The EDPB adopts an opinion on age verification on the Internet
The best interests of the child is a fundamental principle enshrined in the United Nations Convention on the Rights of the Child, which seeks to prioritise the needs and rights of children and adolescents in relation to the decisions they have to make.
Protection of minors in the digital age
In the current social context, the digital environment to which minors have access must also be protected by measures that prevent the violation of their rights.
This protection of minors in the digital environment is required at the regulatory level in Europe.

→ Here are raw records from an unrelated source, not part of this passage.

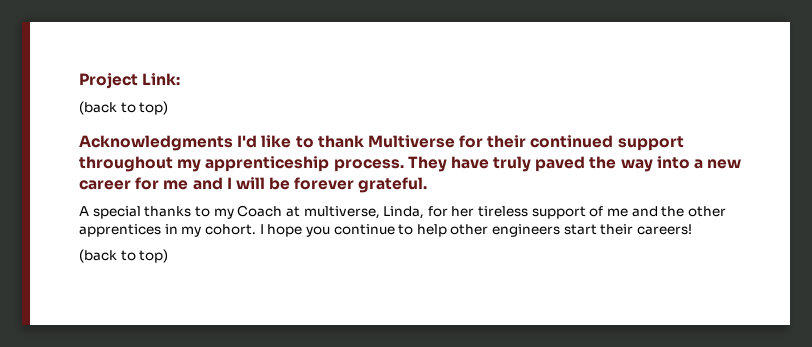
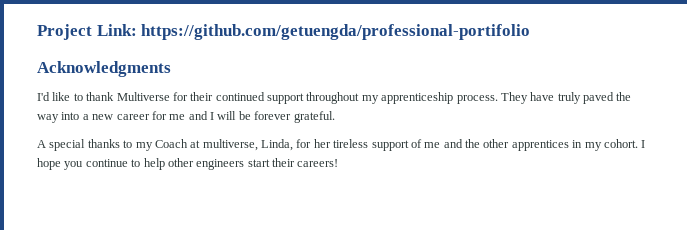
- Project Link:
- (back to top)
+ Project Link: https://github.com/getuengda/professional-portifolio
- Acknowledgments I'd like to thank Multiverse for their continued support throughout my apprenticeship process.
+ Acknowledgments
+ I'd like to thank Multiverse for their continued support throughout my apprenticeship process.
  I hope you continue to help other engineers start their careers!
- (back to top)

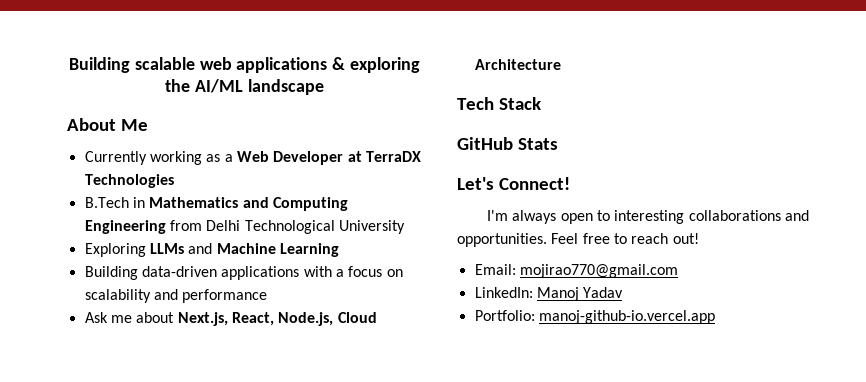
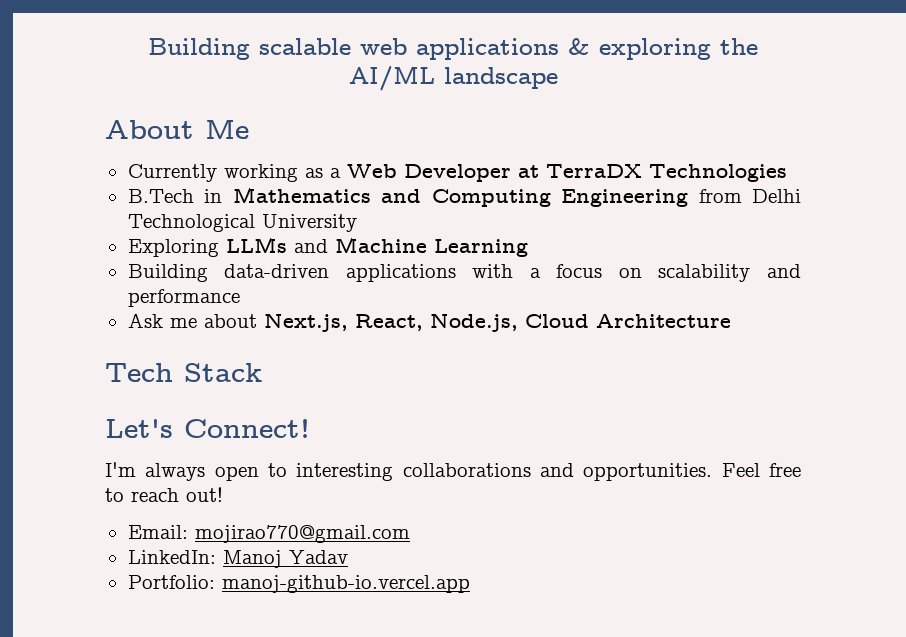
- GitHub Stats

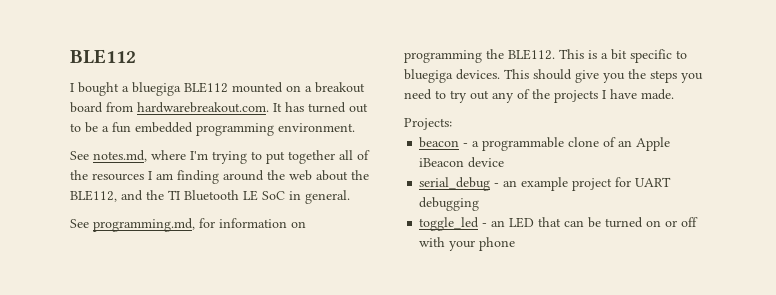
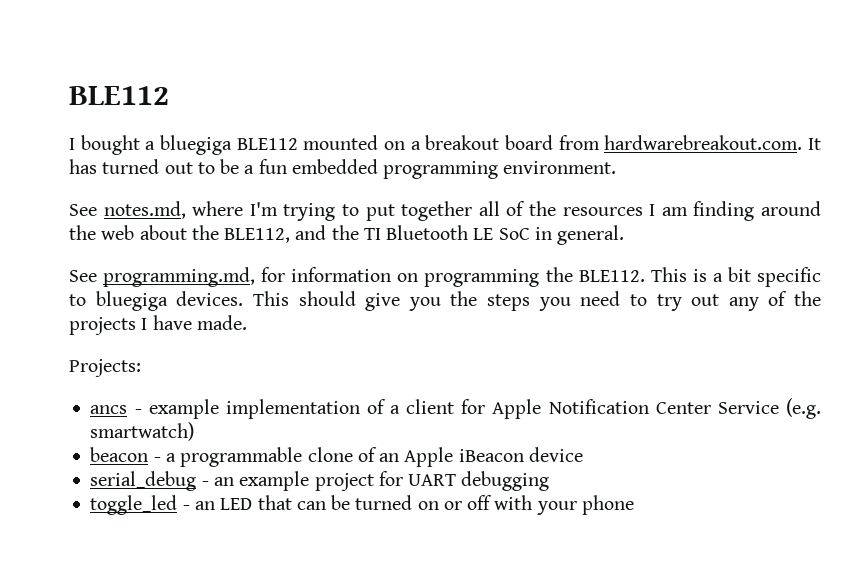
+ ancs - example implementation of a client for Apple Notification Center Service (e.g. smartwatch)

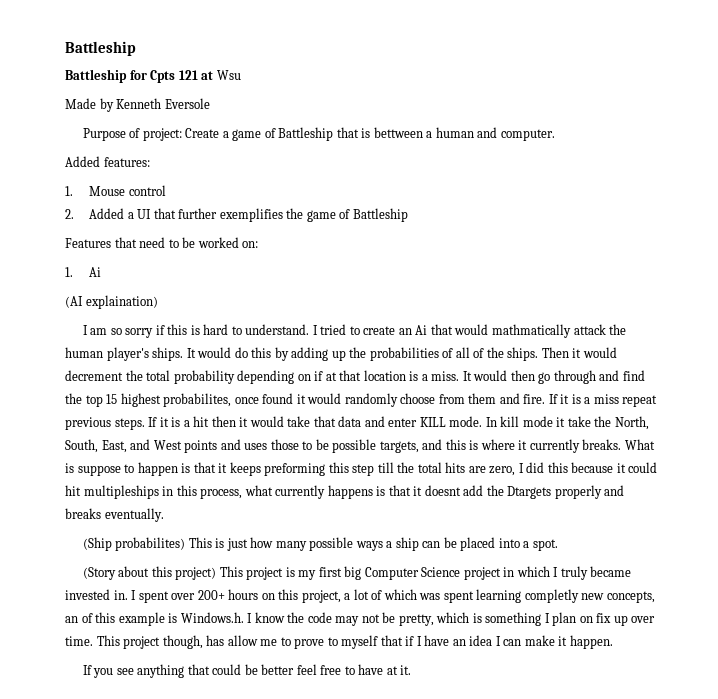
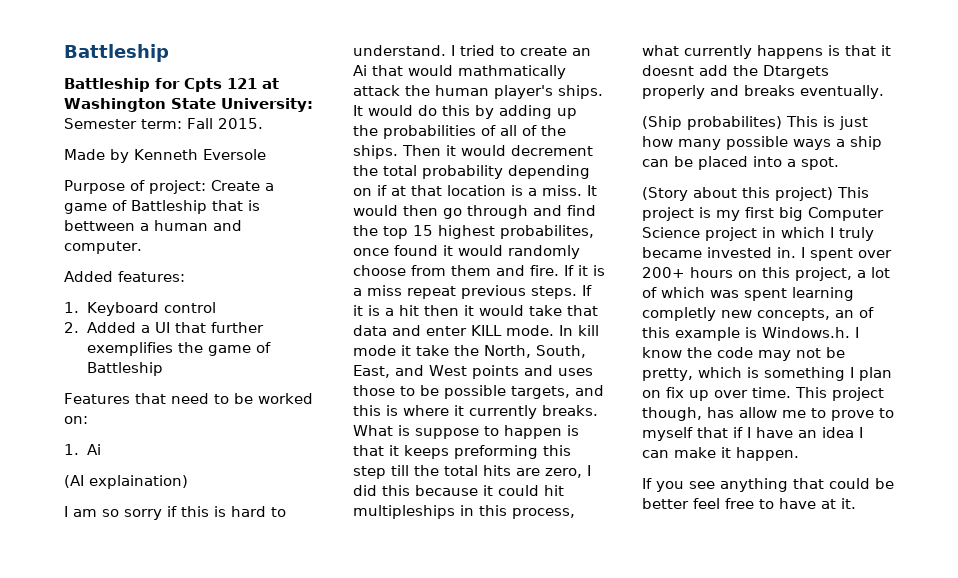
- Battleship for Cpts 121 at Wsu
+ Battleship for Cpts 121 at Washington State University: Semester term: Fall 2015.
- 1. Mouse control
+ 1. Keyboard control

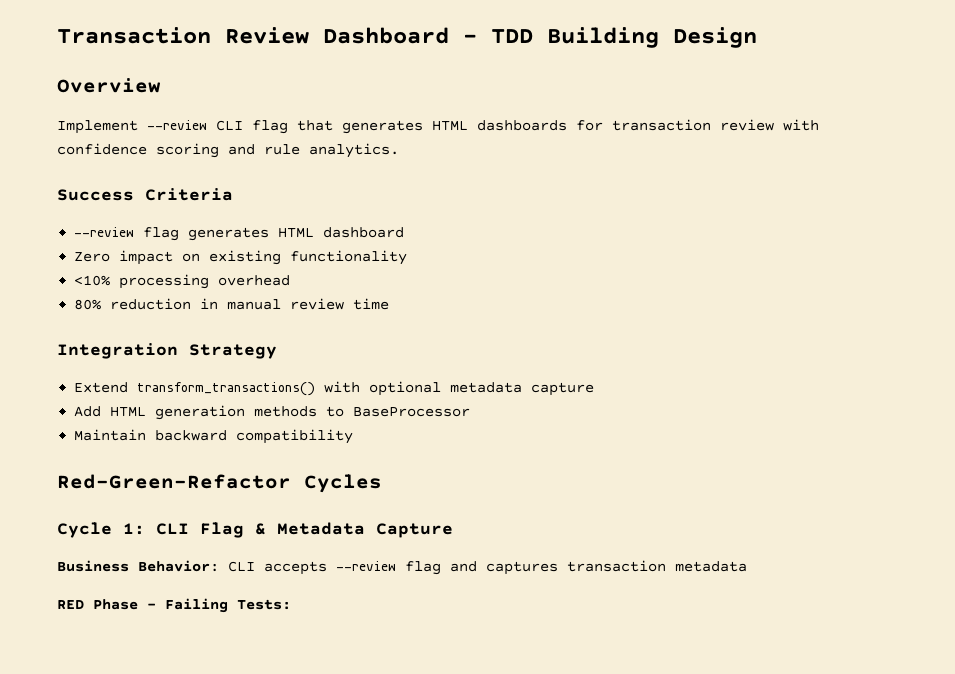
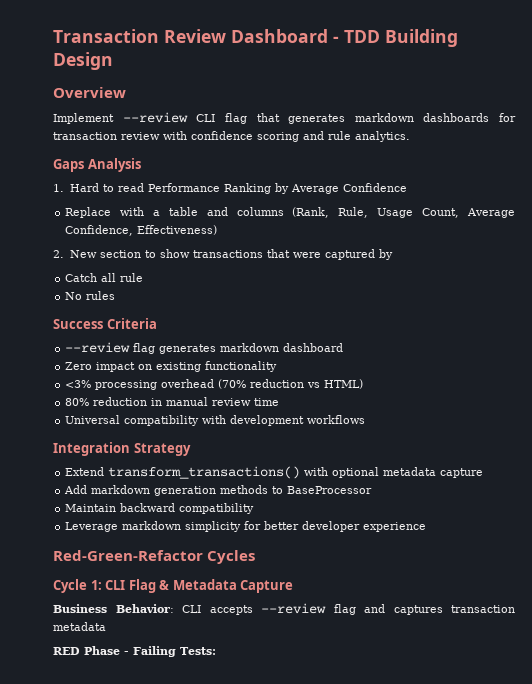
- Implement --review CLI flag that generates HTML dashboards for transaction review with confidence scoring and rule analytics.
+ Implement --review CLI flag that generates markdown dashboards for transaction review with confidence scoring and rule analytics.
+ Gaps Analysis
+ 1. Hard to read Performance Ranking by Average Confidence
+ Replace with a table and columns (Rank, Rule, Usage Count, Average Confidence, Effectiveness)
+ 2. New section to show transactions that were captured by
+ Catch all rule
+ No rules
- --review flag generates HTML dashboard
+ --review flag generates markdown dashboard
- <10% processing overhead
+ <3% processing overhead (70% reduction vs HTML)
+ Universal compatibility with development workflows
- Add HTML generation methods to BaseProcessor
+ Add markdown generation methods to BaseProcessor
+ Leverage markdown simplicity for better developer experience

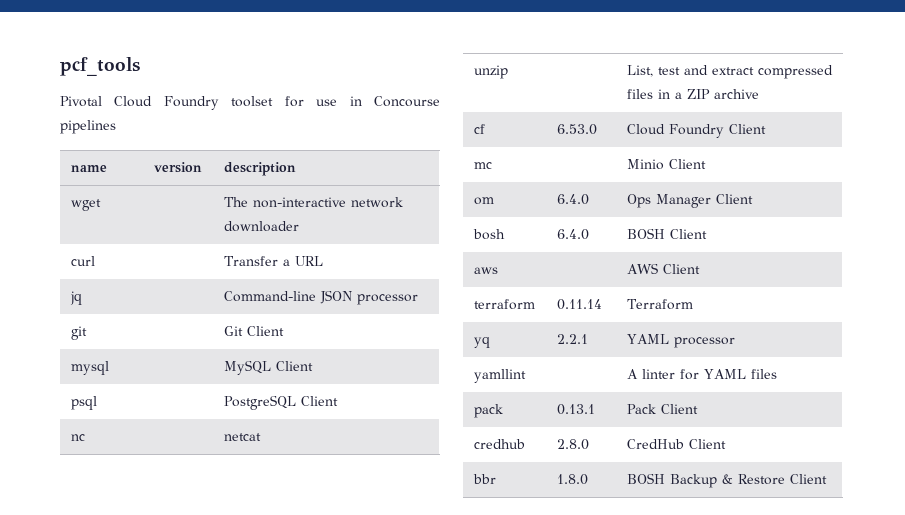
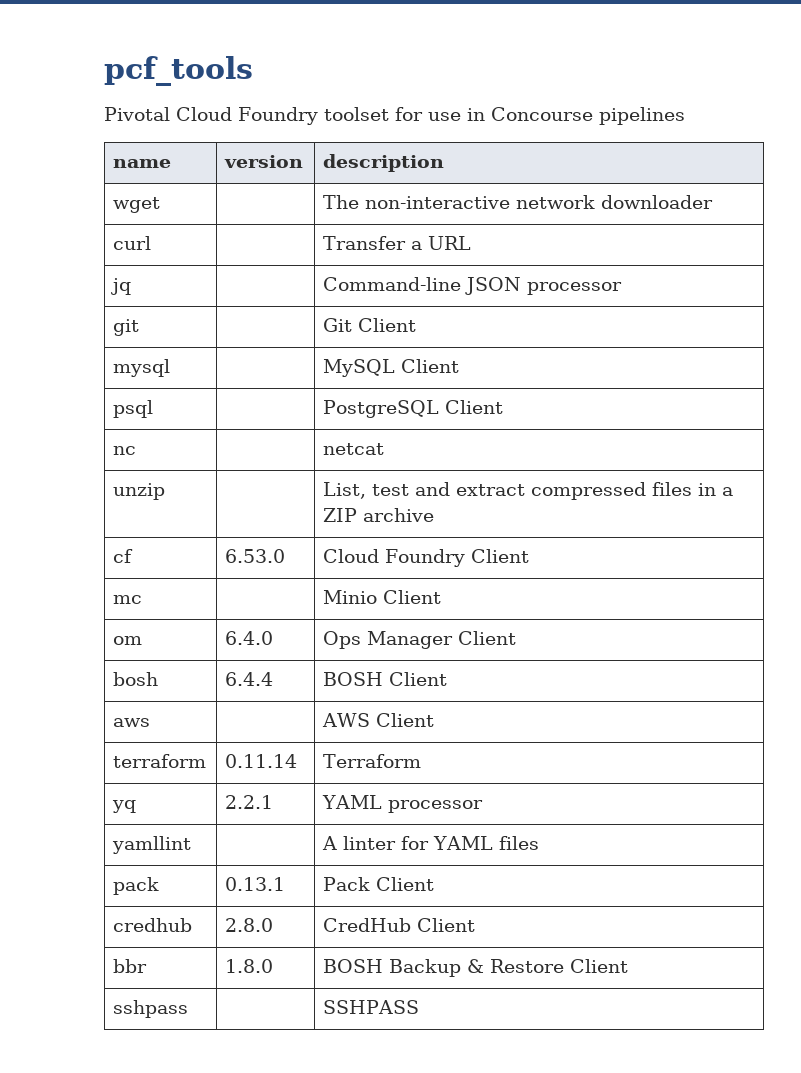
- bosh | 6.4.0 | BOSH Client
+ bosh | 6.4.4 | BOSH Client
+ sshpass | | SSHPASS

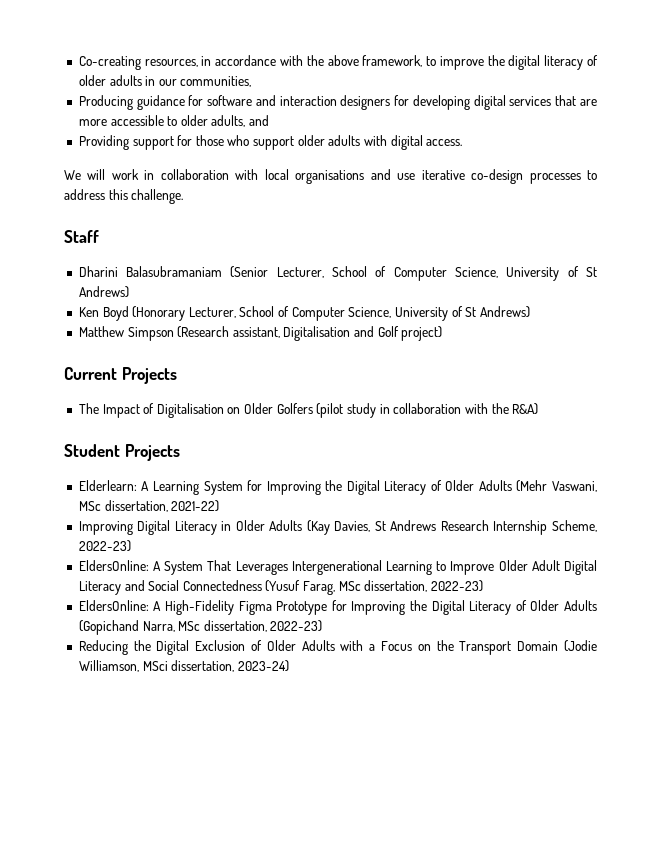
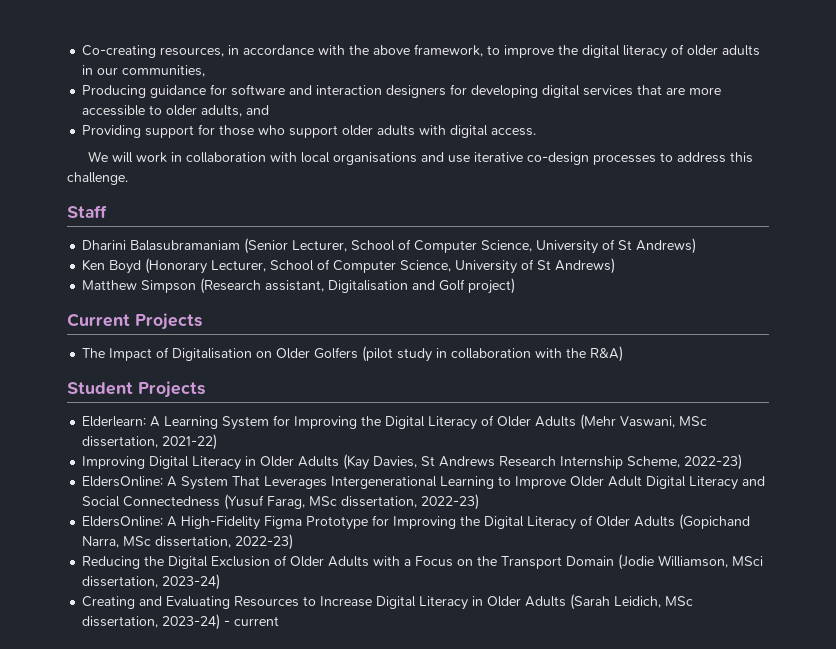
+ Creating and Evaluating Resources to Increase Digital Literacy in Older Adults (Sarah Leidich, MSc dissertation, 2023-24) - current

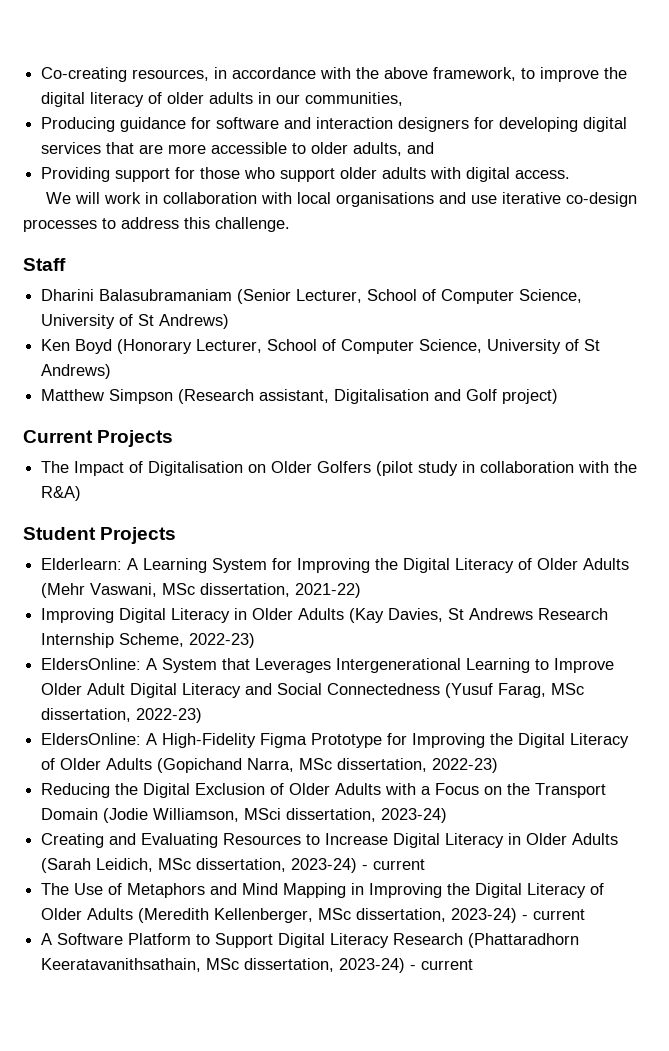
- EldersOnline: A System That Leverages Intergenerational Learning to Improve Older Adult Digital Literacy and Social Connectedness (Yusuf Farag, MSc dissertation, 2022-23)
+ EldersOnline: A System that Leverages Intergenerational Learning to Improve Older Adult Digital Literacy and Social Connectedness (Yusuf Farag, MSc dissertation, 2022-23)
+ The Use of Metaphors and Mind Mapping in Improving the Digital Literacy of Older Adults (Meredith Kellenberger, MSc dissertation, 2023-24) - current
+ A Software Platform to Support Digital Literacy Research (Phattaradhorn Keeratavanithsathain, MSc dissertation, 2023-24) - current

A clear example is the GDPR, with the introduction of minimum age requirements for consenting to the processing of personal data in the context of information society services (Article 8).
Likewise, the Digital Services Act refers to age verification as a risk mitigation measure (Article 35) and several states have joined this protective ecosystem, implementing minimum age requirements for carrying out legal acts.
The key role of the Spanish Data Protection Agency
To further emphasize the importance of this safeguard for minors, the European Data Protection Board (EDPB) has adopted an opinion on age assurance (Statement 1/2025 on Age Assurance) regarding the use of online services that require a minimum age for access.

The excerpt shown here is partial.